– An incident in which a supervisor for a Virginia-based security company said he was “going to kill somebody today” and then shot at Iraqi civilians for amusement, possibly killing one, according to two employees.

The two, former Army Ranger Charles L. Sheppard III and former Marine Corps sniper Shane B. Schmidt, were fired by the company, Triple Canopy, and responded with a wrongful termination lawsuit. Their suit did not identify the shift leader they said deliberately opened fire on civilians in at least two incidents while their team was driving in Baghdad. He was described only as a former serviceman from Oklahoma.

On its Internet site, the company said all three were fired for failing to immediately report incidents involving gunfire. Triple Canopy, after an initial investigation, reported no one had been hurt and handed its information to the U.S. government.

Patricia Smith, a lawyer representing Sheppard and Schmidt, said the U.S. Justice Department declined to investigate. The Justice Department declined comment on the case.

– Disgruntled employees of London-based Aegis Defence Services, holder of one of the biggest U.S. security contracts in Iraq – valued at more than $430 million – posted videos on the Internet in 2005 showing company guards firing automatic weapons at civilians from the back of a moving security vehicle.

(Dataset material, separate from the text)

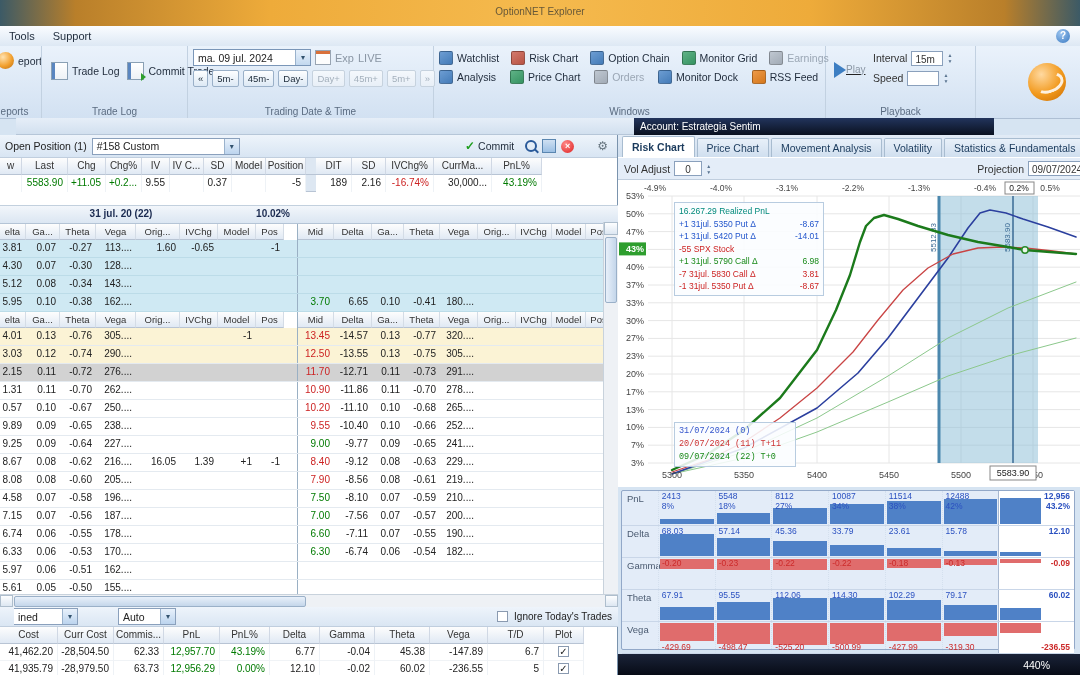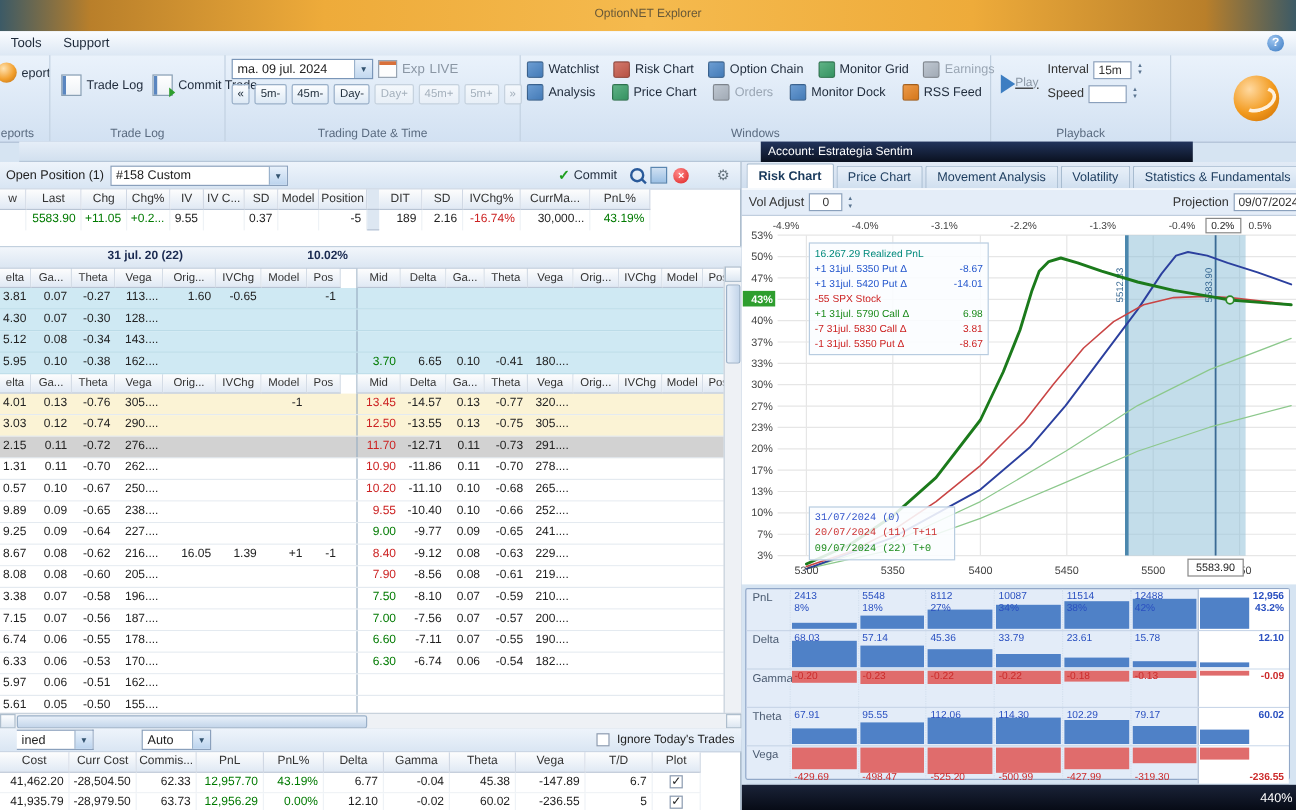"3.38" div.dc { text: 3.38 -> 4.58 }
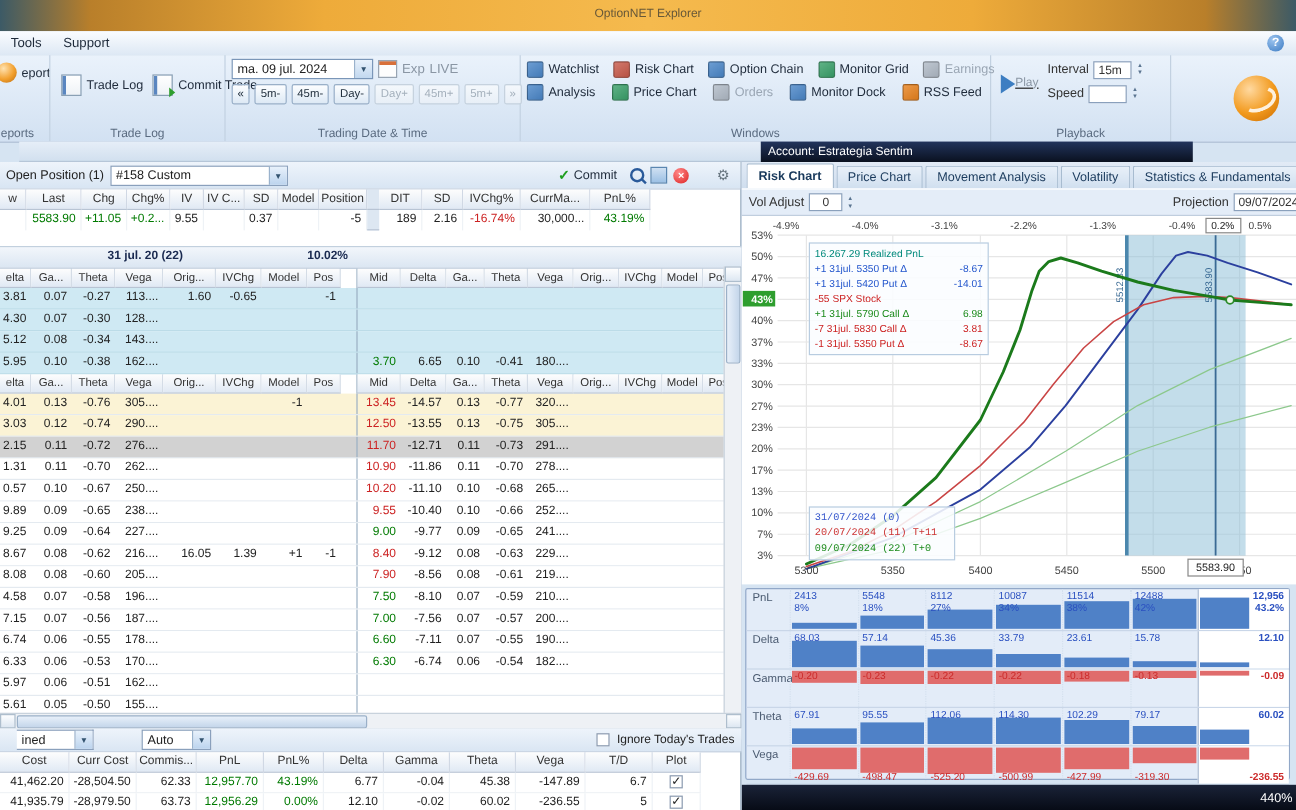"440%" .zoom-label { margin-right: 3px -> 30px }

In one sequence, a civilian car is fired on, causing the driver to lose control and slam into a taxi. Another clip shows a white car being hit by automatic weapons fire and then coming slowly to a stop.

In the videos, the security vehicle doesn’t stop. It speeds on, leaving the civilians and their shot-up vehicles behind.

After initially denying involvement, Aegis, run by former Scots Guard Lt. Col. Tim Spicer, issued a statement saying the shootings were legal and within rules-of-force protocols established by the now-defunct CPA. Those guidelines allow security guards to fire on vehicles that approach too close or too quickly. U.S. Army auditors, in their own investigation, agreed with Aegis.

In the chaos of Iraq, where car bombings and suicide attacks occur over and over on any given day, such contractor shootings are commonplace, military officials say. The numbers of Iraqis wounded or killed by private guards is not known.

– Sixteen American security guards were arrested and jailed by U.S. Marines in battle-scarred Fallujah in 2005 following a day of shooting incidents in which they allegedly fired on a Marine observation post, a combat patrol and civilians walking and driving in the city, about 40 miles west of Baghdad.

The guards, employed by Zapata Engineering of North Carolina, were imprisoned for three days. “They were detained because their actions posed a threat to coalition forces. I would say that constitutes a serious event,” Marine spokesman Lt. Col. Dave Lapan said at the time.